As its star demands, too. I wish Clark had a bigger solo in the penultimate scene; we have by that time earned the right to a major statement from a performer capable of delivering it.

As long as we’re picking at excellence, I’ll add that “Kimberly Akimbo” isn’t yet all it might be. The New Jersey setting is clearly and wickedly characterized. but the era, supposedly 1999, is not; the father’s arc is not sharply inscribed; and the use of the high school students to fill out songs they don’t otherwise belong in feels unmotivated. Although acute in its emotional detail, Jessica Stone’s staging, on a vague set by David Zinn and with choreography by Danny Mefford, is physically underpowered. Scenes in an ice-skating rink might as well be set in an empty mall, for all the action they deliver.
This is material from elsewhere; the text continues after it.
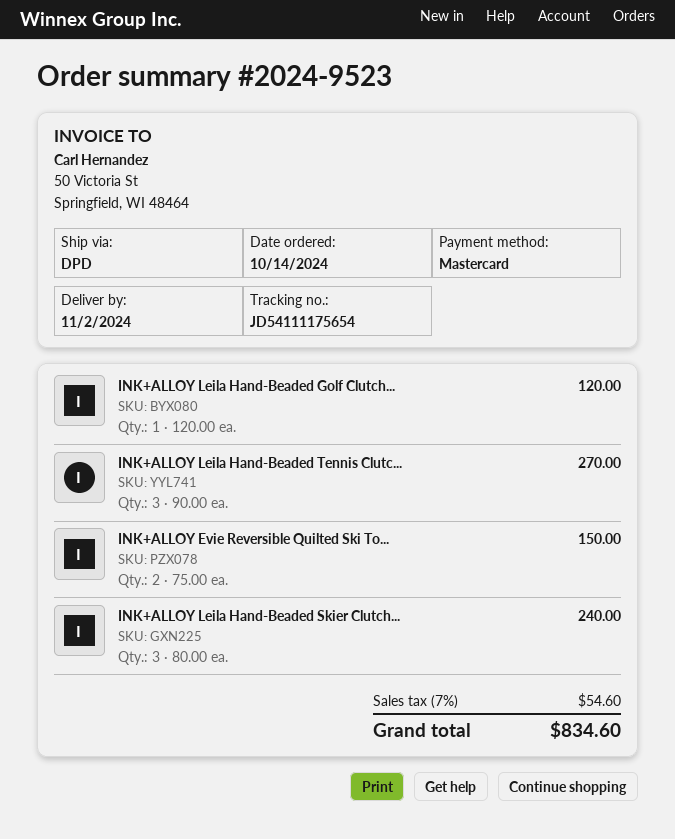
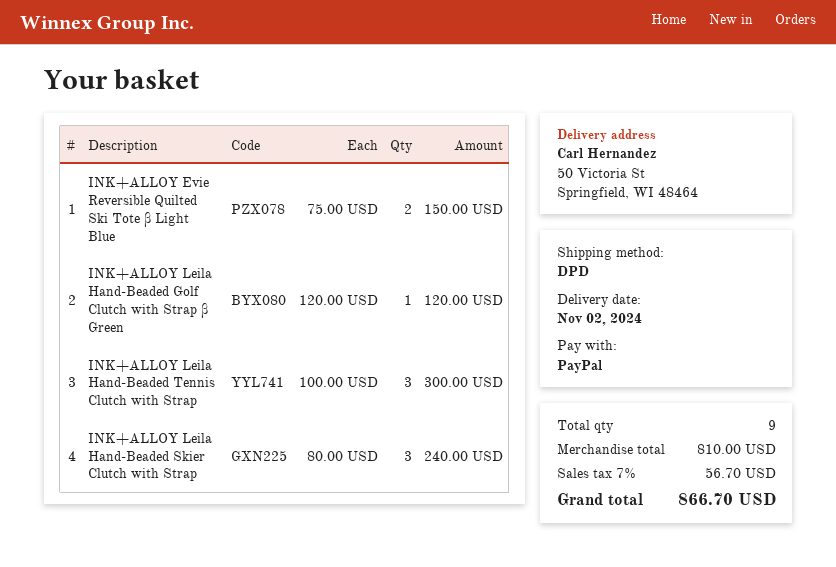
payment method: Mastercard -> PayPal
INK+ALLOY Leila Hand-Beaded Tennis Clutc...: 3 x 90.00 = 270.00 -> 3 x 100.00 = 300.00
tax: 7% = 54.60 -> 7% = 56.70
total: 834.60 -> 866.70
But these are really minor complaints about a show that gets so many major things so right. “Kimberly Akimbo” is already the rare example of a good play that has become an even better musical. It warms up the zaniness of the original without overshooting and making it “normal.” Instead of cowering as if embarrassed by the dimension music can bring to drama, it embraces the ability of song, even in tragicomedy, to extend emotion into bigger realms.

And don’t let its pure enjoyability mislead you into thinking it’s not a tragicomedy. To see an old hand like Clark make sparks with a newcomer like Cooley is to feel how quickly the world spins forward. “No one gets a second time around,” they sing in the finale (although “Kimberly Akimbo” fortunately did). It may be an old-style “carpe diem” message — or a “mad recipe,” as Seth might have it — but in this case, leavened by exceptional craft, it makes a totally satisfying meal.



‘Kimberly Akimbo’

Through Jan. 2 at the Linda Gross Theater, Manhattan; atlantictheater.org. Running time: 2 hours, 20 minutes.